Single-cell transcriptome of bronchoalveolar lavage fluid reveals sequential change of macrophages during SARS-CoV-2 infection in ferrets

Few studies have used a longitudinal approach to describe the immune response to SARS-CoV-2 infection. Here, we perform single-cell RNA sequencing of bronchoalveolar lavage fluid cells longitudinally obtained from SARS-CoV-2-infected ferrets. Landscape analysis of the lung immune microenvironment shows distinct changes in cell proportions and characteristics compared to uninfected control, at 2 and 5 days post-infection (dpi).

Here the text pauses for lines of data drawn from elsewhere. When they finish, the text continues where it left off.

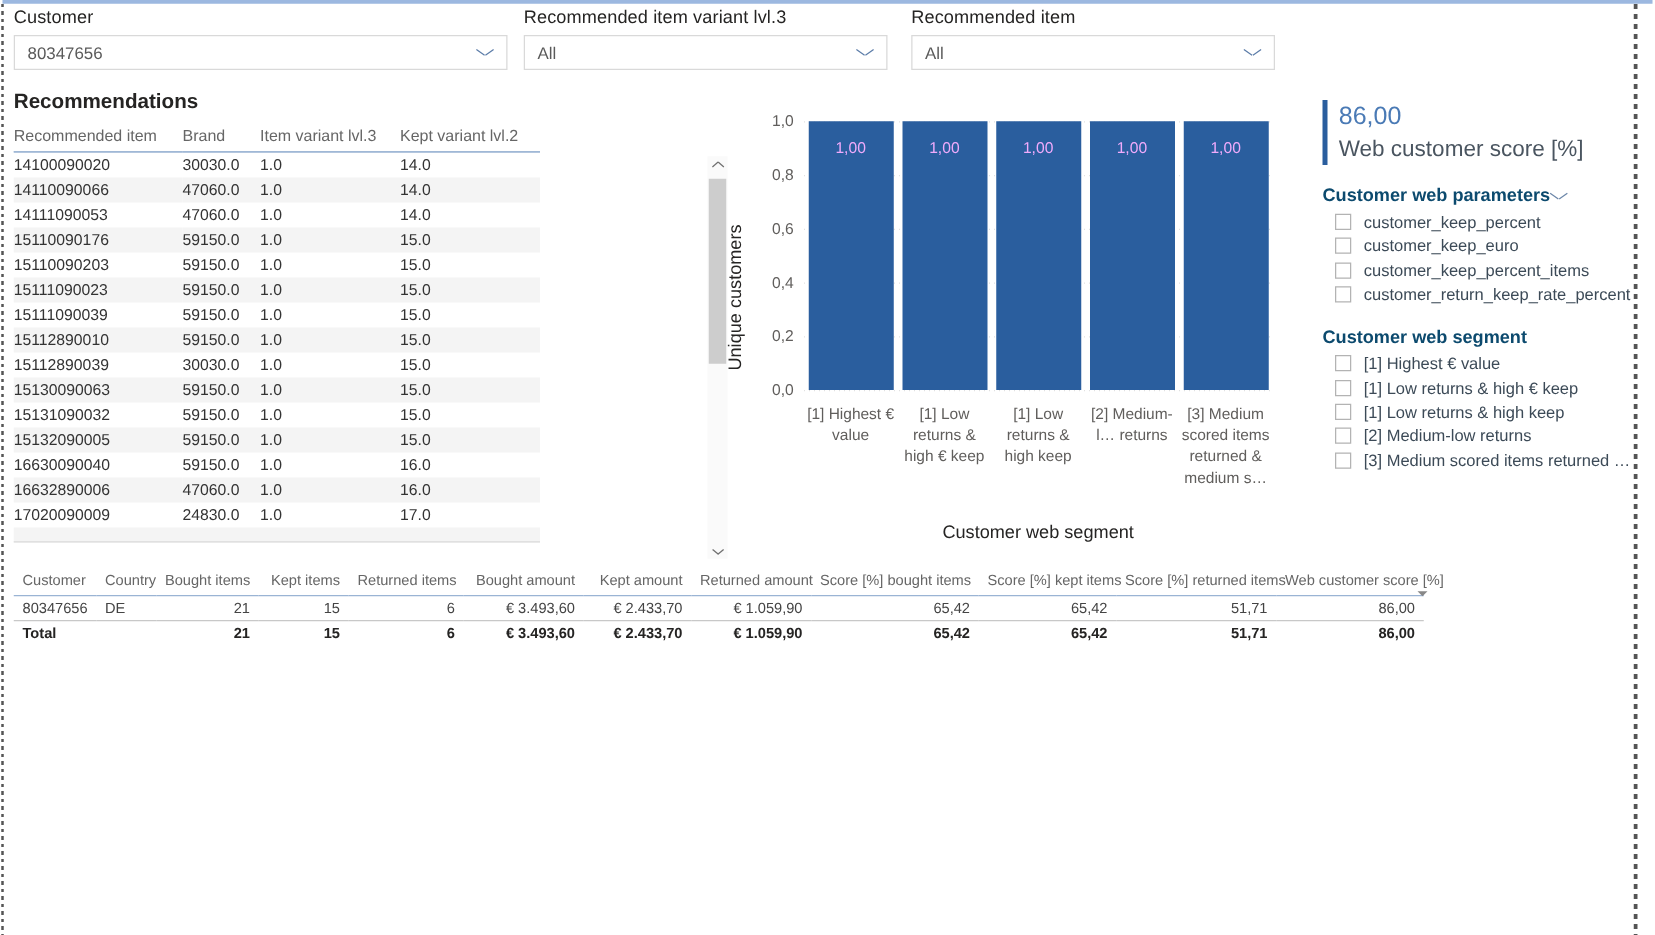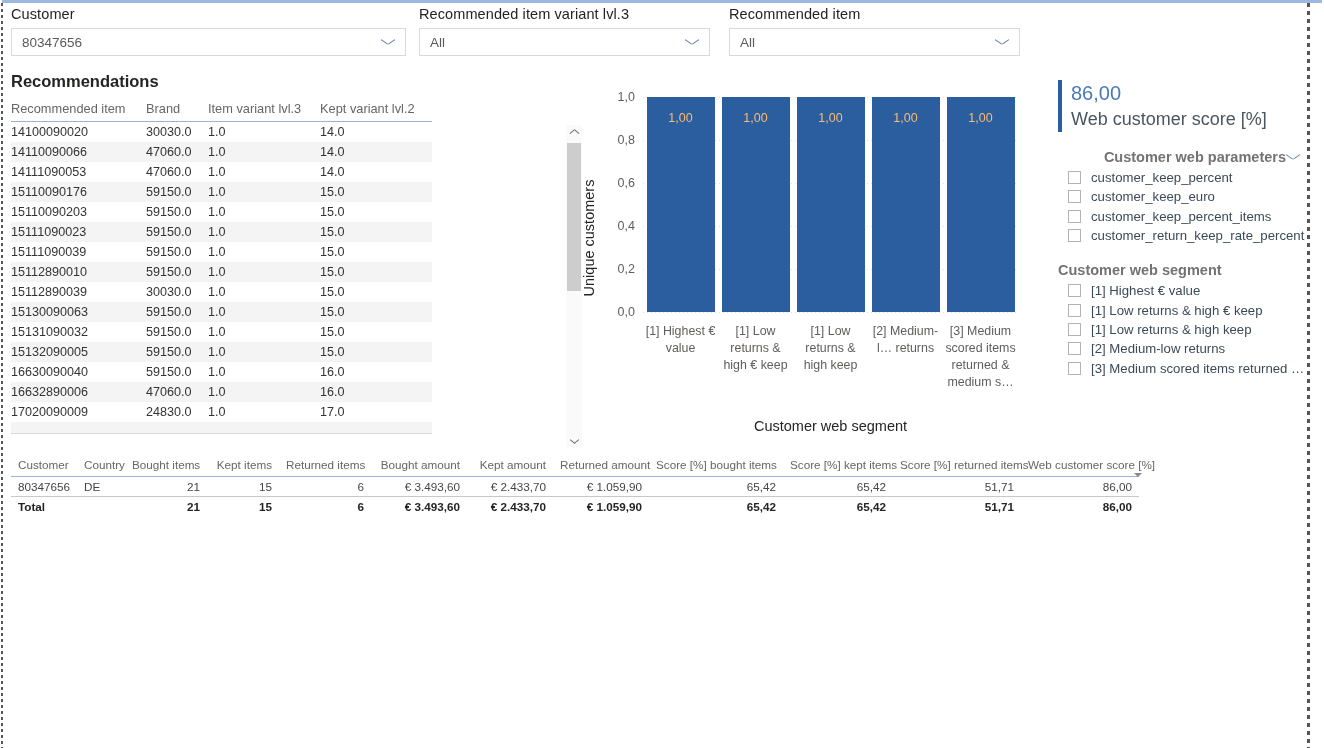--- a/index.html
+++ b/index.html
@@ -129,7 +129,7 @@
     display: flex; justify-content: center;
   }
   .barlabel {
-    position: absolute; top: 14px; font-size: 12.5px; color: #fdba74;
+    position: absolute; top: 14px; font-size: 12.5px; color: #f0abfc;
   }
   .xlabels {
     position: absolute; left: 68px; top: 238px; width: 375px;

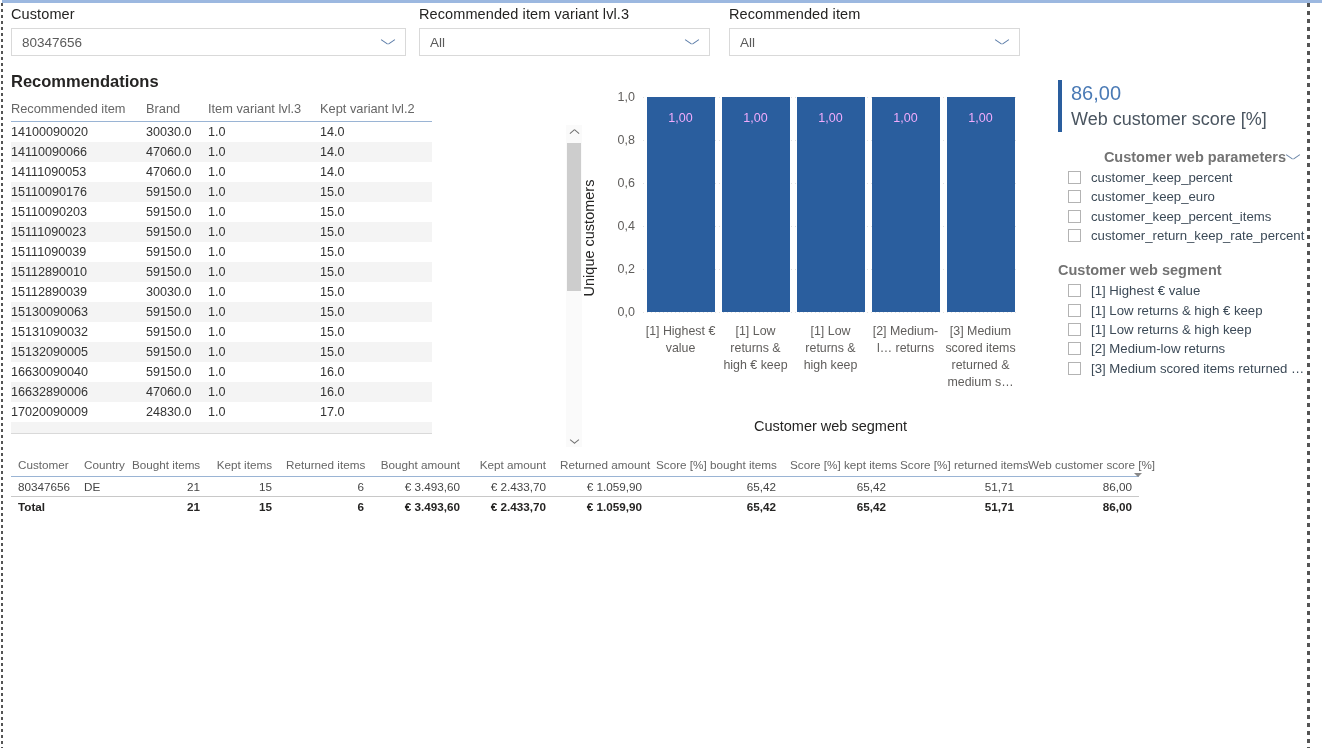--- a/index.html
+++ b/index.html
@@ -152,8 +152,8 @@
   .card-cap { font-size: 18px; color: #4a5560; line-height: 26px; }
 
   .grp-head {
-    display: flex; align-items: center; justify-content: flex-end;
-    font-size: 14.5px; font-weight: 700; color: #737373;
+    display: flex; align-items: center; justify-content: flex-start;
+    font-size: 14.5px; font-weight: 700; color: #0c4a6e;
     margin-top: 17px; margin-bottom: 3px;
   }
   .grp-head.plain { display: block; }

Macrophages are classified into 10 distinct subpopulations with transcriptome changes among monocyte-derived infiltrating macrophages and differentiated M1/M2 macrophages, notably at 2 dpi. Moreover, trajectory analysis reveals gene expression changes from monocyte-derived infiltrating macrophages toward M1 or M2 macrophages and identifies a macrophage subpopulation that has rapidly undergone SARS-CoV-2-mediated activation of inflammatory responses. Finally, we find that M1 or M2 macrophages show distinct patterns of gene modules downregulated by immune-modulatory drugs. Overall, these results elucidate fundamental aspects of the immune response dynamics provoked by SARS-CoV-2 infection. A longitudinal analysis of SARS-CoV-2 infection in humans is challenging. Here the authors show a single cell RNA-sequencing analysis of BAL fluid cells from ferrets and characterise the time dependent recruitment of macrophage subsets to the lungs in response to SARS-CoV-2 infection.

Automated summary

The study utilized a longitudinal approach to analyze single-cell RNA sequencing data from bronchoalveolar lavage fluid cells of SARS-CoV-2-infected ferrets, showing changes in immune response characteristics at 2 and 5 days post-infection compared to uninfected controls. This analysis identified distinct macrophage subsets and gene expression changes associated with SARS-CoV-2 infection, shedding light on the dynamic immune response dynamics triggered by the virus.